No, I needed to run because I was so damn lucky to have legs that allowed me to run, to actually still have my feet attached to my body.

A few hours earlier, while I was walking home from the Alewife subway station, I heard a number of sirens in the distance. There was nothing particularly unusal about that, but intuition told me that something big had just happened.

As I walked home, I opened Twitter on my phone and searched for "Cambridge". Someone else had tweeted that something big must have happened because they heard lots of sirens. I then searched Twitter for "Boston" and immediately started seeing photos of what at taken place just minutes earlier.

Two explosions, presumably bombs, exploded near the finish line of the Boston Marathon, killing several people and injuring dozens, horrifically dismembering people. I was on the subway when it happened, just a few miles away.

When I got home, I began following what was unfolding in Boston. I found a video clip and photos of the blasts online, showing in graphic detail what had just happened (warning: some of these photos are extremely graphic).

It was horrible, but what caught my attention in the videos was the incredible way in which the majority of people rushed, not away from the blasts as you might expect, but towards them. Within seconds of realizing what had happened, people converged on the areas that were affected.

People ripped the shirts off their backs to use them as makeshift tourniquets on those who had just had their legs blown off. Several marathoners who had been running for more than four hours and 26.2-miles continued running straight to the hospital so they could donate blood.

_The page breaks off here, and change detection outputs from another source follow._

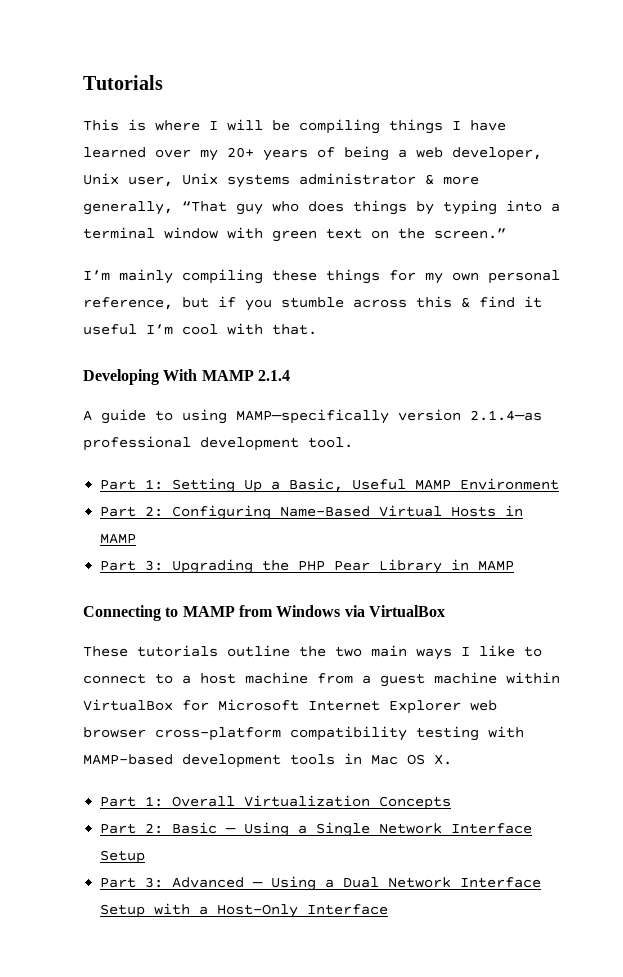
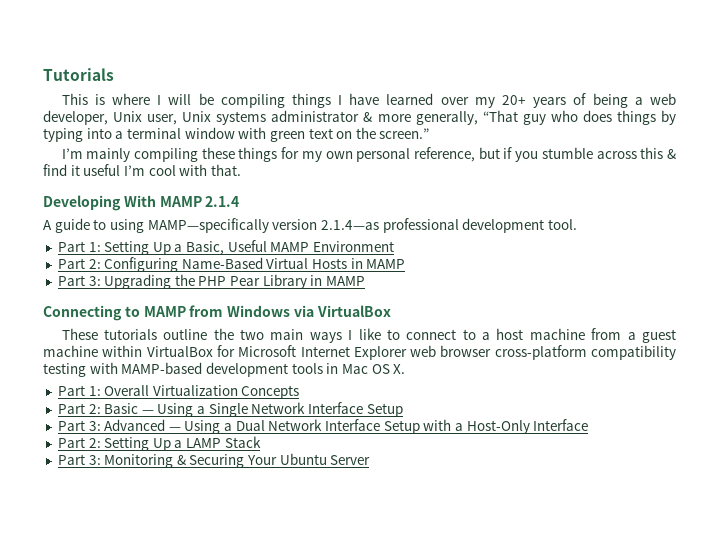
+ Part 2: Setting Up a LAMP Stack
+ Part 3: Monitoring & Securing Your Ubuntu Server

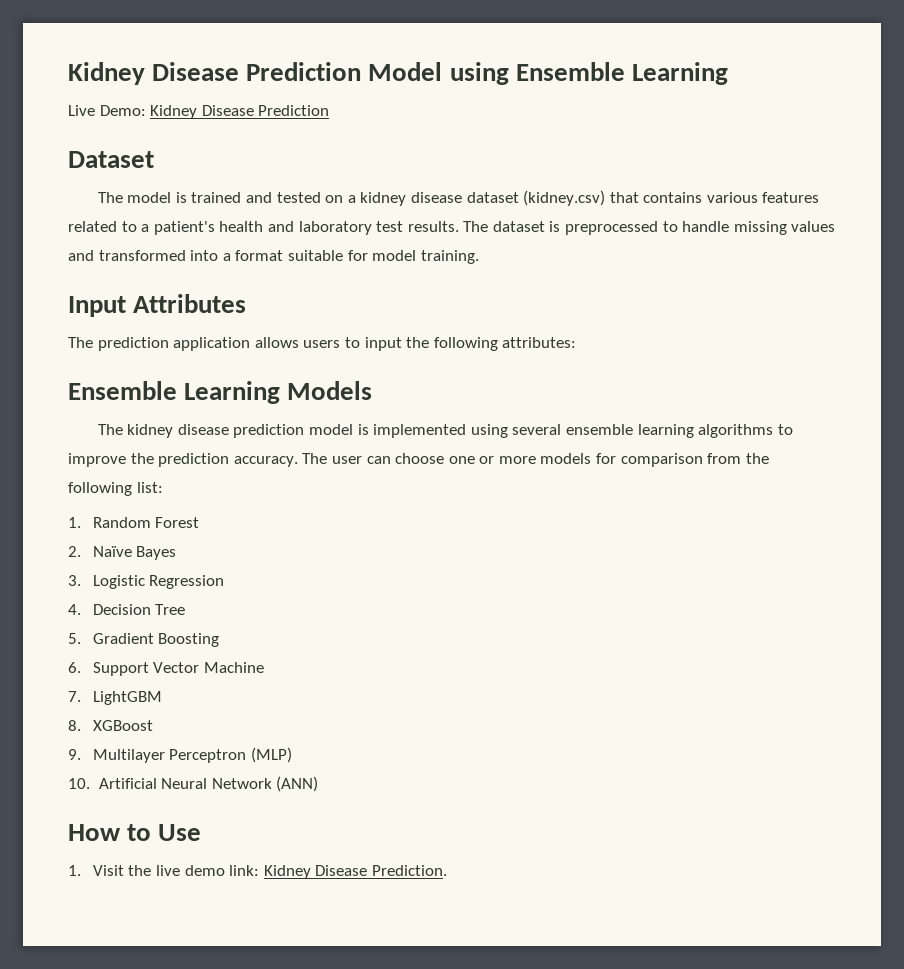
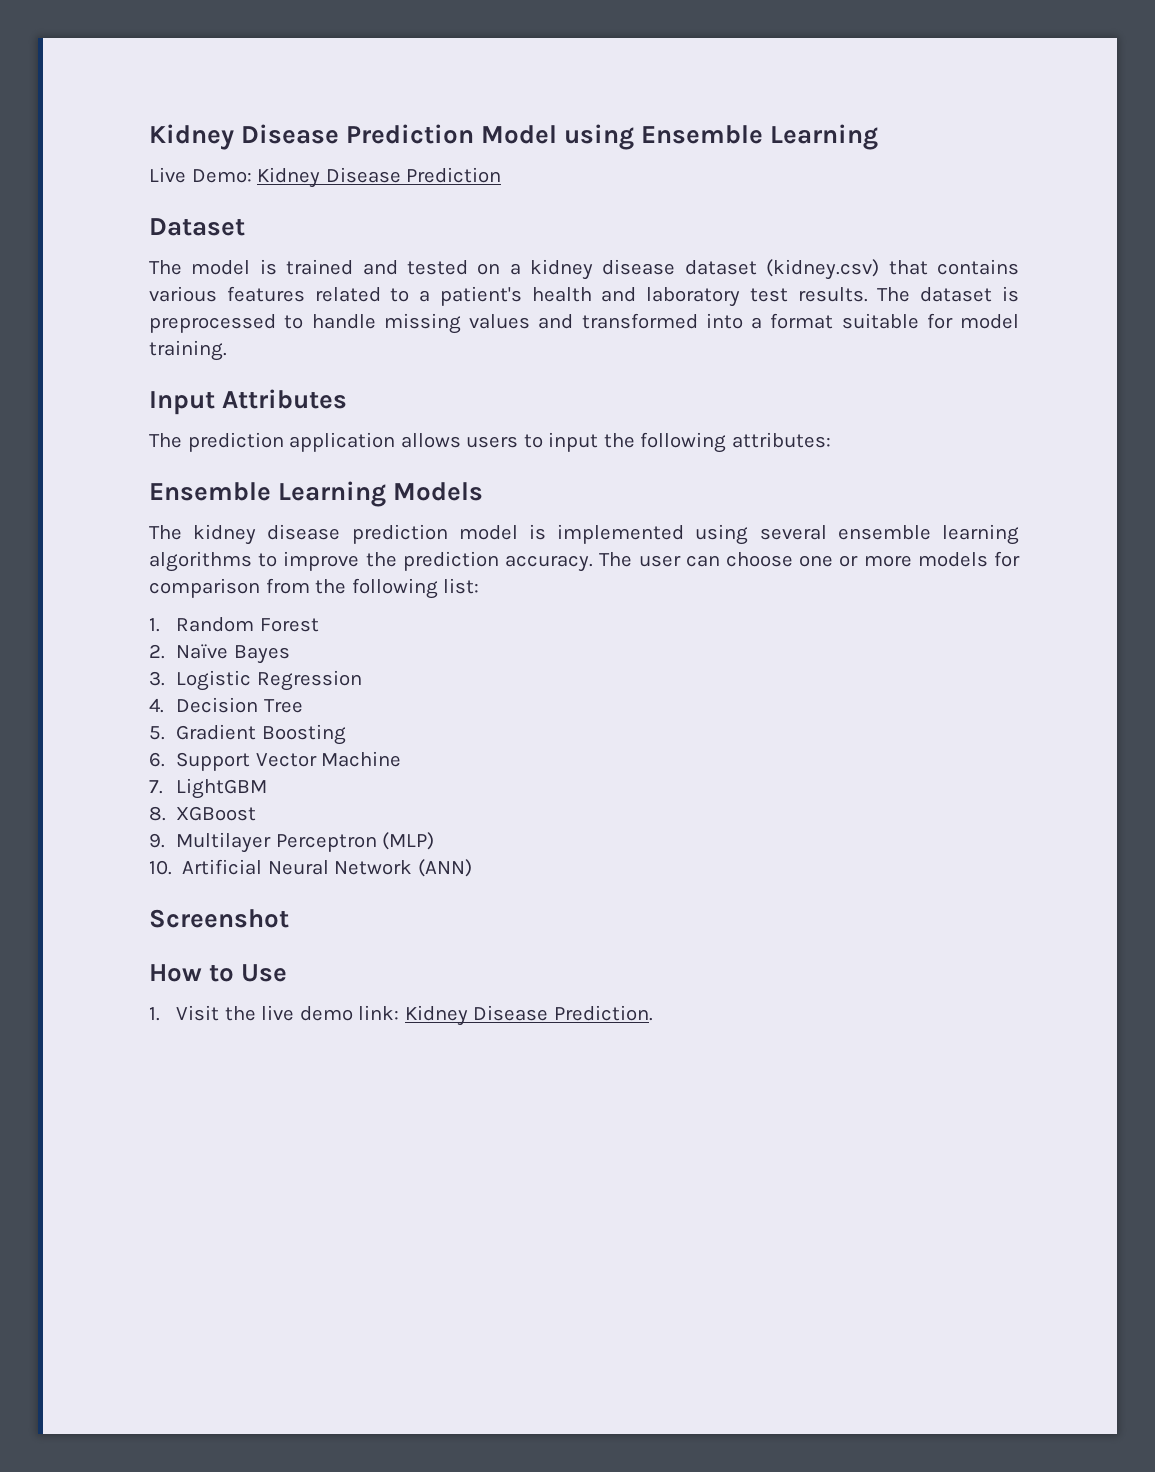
+ Screenshot

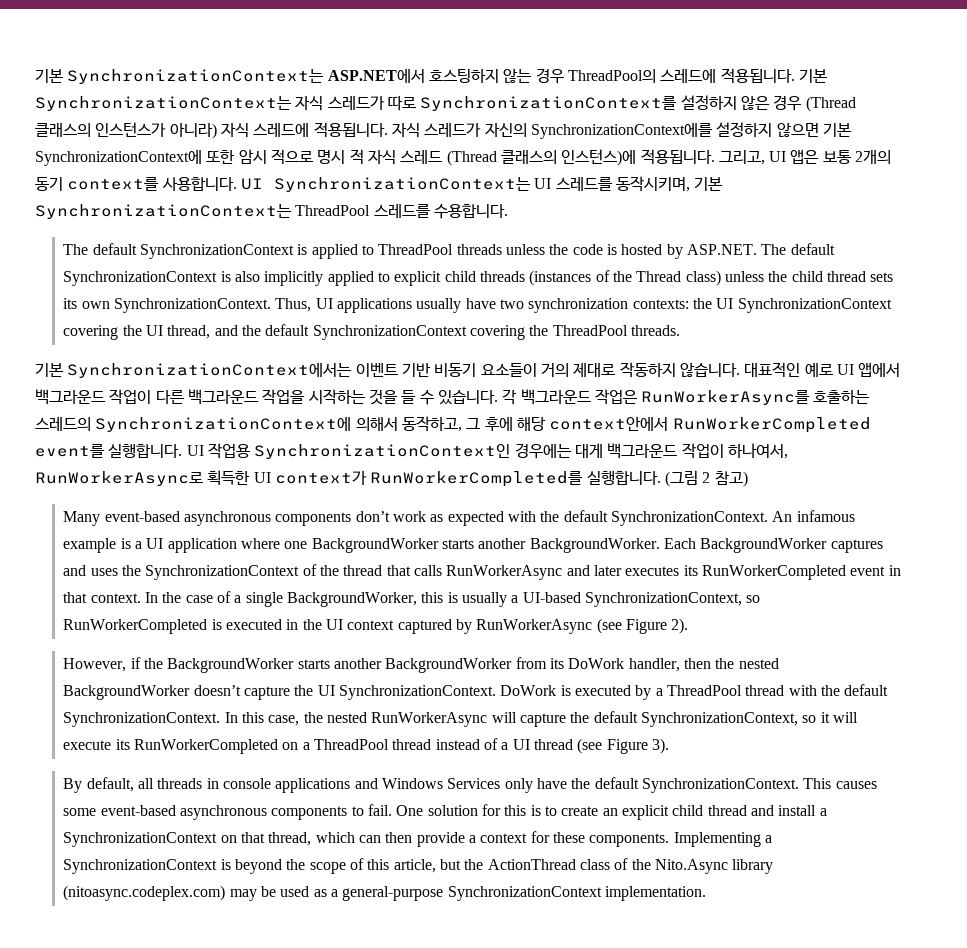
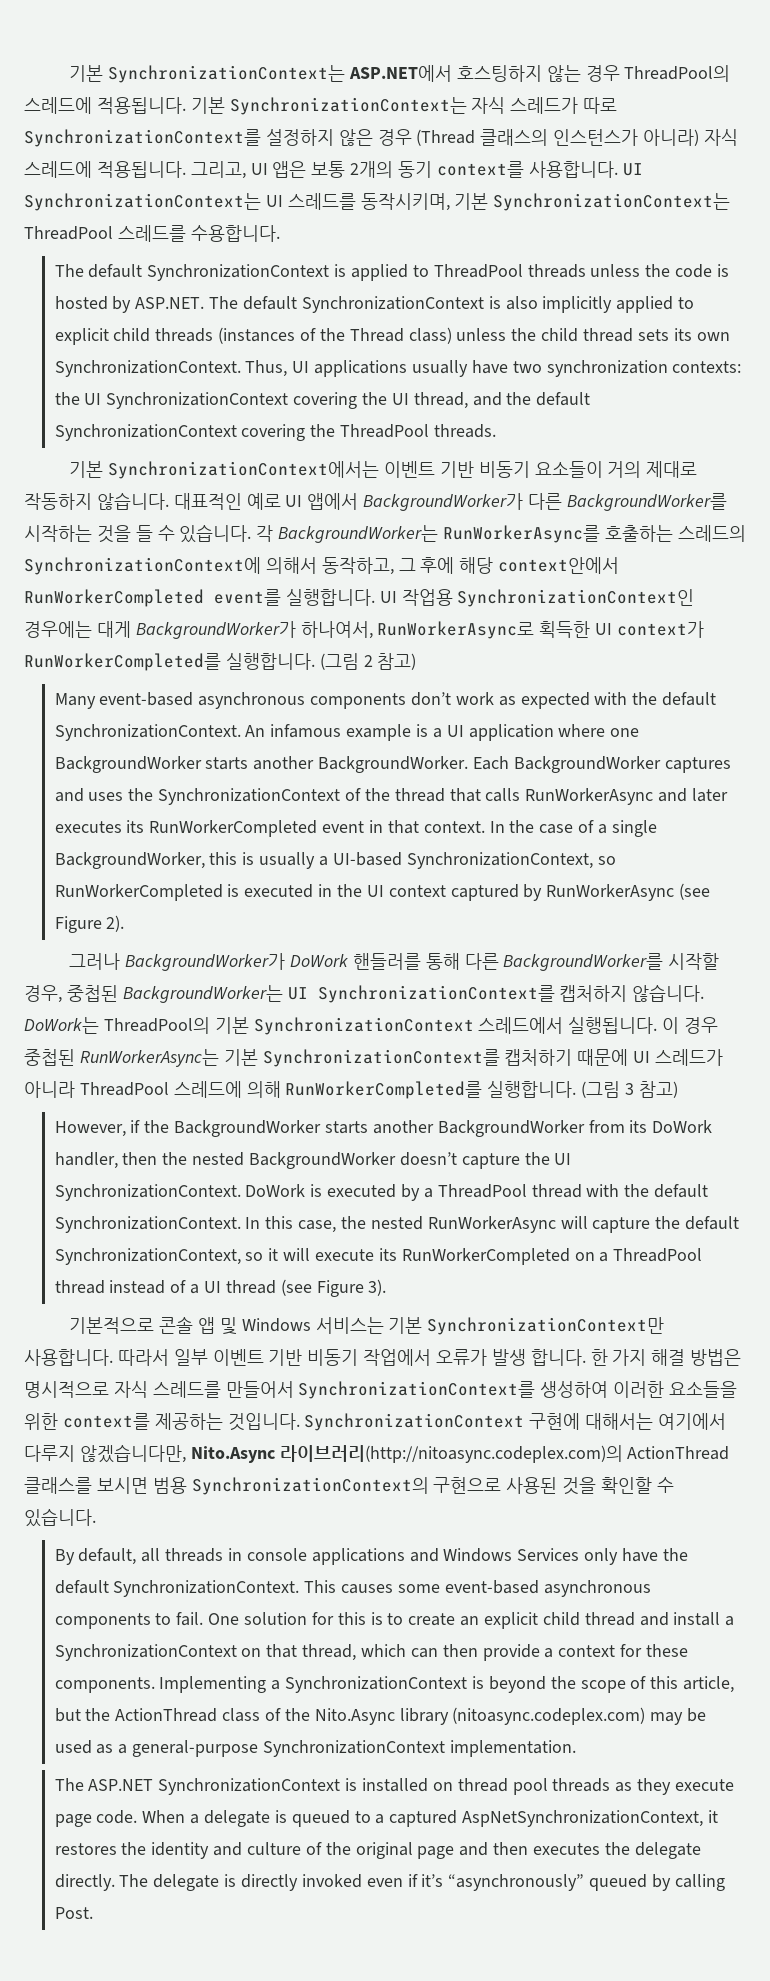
- 자식 스레드가 자신의 SynchronizationContext에를 설정하지 않으면 기본 SynchronizationContext에 또한 암시 적으로 명시 적 자식 스레드 (Thread 클래스의 인스턴스)에 적용됩니다.
- 대표적인 예로 UI 앱에서 백그라운드 작업이 다른 백그라운드 작업을 시작하는 것을 들 수 있습니다.
+ 대표적인 예로 UI 앱에서 BackgroundWorker가 다른 BackgroundWorker를 시작하는 것을 들 수 있습니다.
- 각 백그라운드 작업은 RunWorkerAsync를 호출하는 스레드의 SynchronizationContext에 의해서 동작하고, 그 후에 해당 context안에서 RunWorkerCompleted event를 실행합니다.
+ 각 BackgroundWorker는 RunWorkerAsync를 호출하는 스레드의 SynchronizationContext에 의해서 동작하고, 그 후에 해당 context안에서 RunWorkerCompleted event를 실행합니다.
- UI 작업용 SynchronizationContext인 경우에는 대게 백그라운드 작업이 하나여서, RunWorkerAsync로 획득한 UI context가 RunWorkerCompleted를 실행합니다.
+ UI 작업용 SynchronizationContext인 경우에는 대게 BackgroundWorker가 하나여서, RunWorkerAsync로 획득한 UI context가 RunWorkerCompleted를 실행합니다.
+ 그러나 BackgroundWorker가 DoWork 핸들러를 통해 다른 BackgroundWorker를 시작할 경우, 중첩된 BackgroundWorker는 UI SynchronizationContext를 캡처하지 않습니다. DoWork는 ThreadPool의 기본 SynchronizationContext 스레드에서 실행됩니다. 이 경우 중첩된 RunWorkerAsync는 기본 SynchronizationContext를 캡처하기 때문에 UI 스레드가 아니라 ThreadPool 스레드에 의해 RunWorkerCompleted를 실행합니다. (그림 3 참고)
+ 기본적으로 콘솔 앱 및 Windows 서비스는 기본 SynchronizationContext만 사용합니다. 따라서 일부 이벤트 기반 비동기 작업에서 오류가 발생 합니다. 한 가지 해결 방법은 명시적으로 자식 스레드를 만들어서 SynchronizationContext를 생성하여 이러한 요소들을 위한 context를 제공하는 것입니다. SynchronizationContext 구현에 대해서는 여기에서 다루지 않겠습니다만, Nito.Async 라이브러리(http://nitoasync.codeplex.com)의 ActionThread 클래스를 보시면 범용 SynchronizationContext의 구현으로 사용된 것을 확인할 수 있습니다.
+ The ASP.NET SynchronizationContext is installed on thread pool threads as they execute page code. When a delegate is queued to a captured AspNetSynchronizationContext, it restores the identity and culture of the original page and then executes the delegate directly. The delegate is directly invoked even if it’s “asynchronously” queued by calling Post.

On Twitter, I found a link to something that comedian Patton Oswalt wrote on his Facebook page shortly after the explosions. His words articulate my thoughts quite well:

I remember, when 9/11 went down, my reaction was, "Well, I've had it with humanity."

But I was wrong. I don't know what's going to be revealed to be behind all of this mayhem. One human insect or a poisonous mass of broken sociopaths.

But here's what I DO know. If it's one person or a HUNDRED people, that number is not even a fraction of a fraction of a fraction of a percent of the population on this planet. You watch the videos of the carnage and there are people running TOWARDS the destruction to help out. (Thanks FAKE Gallery founder and owner Paul Kozlowski for pointing this out to me). This is a giant planet and we're lucky to live on it but there are prices and penalties incurred for the daily miracle of existence. One of them is, every once in awhile, the wiring of a tiny sliver of the species gets snarled and they're pointed towards darkness.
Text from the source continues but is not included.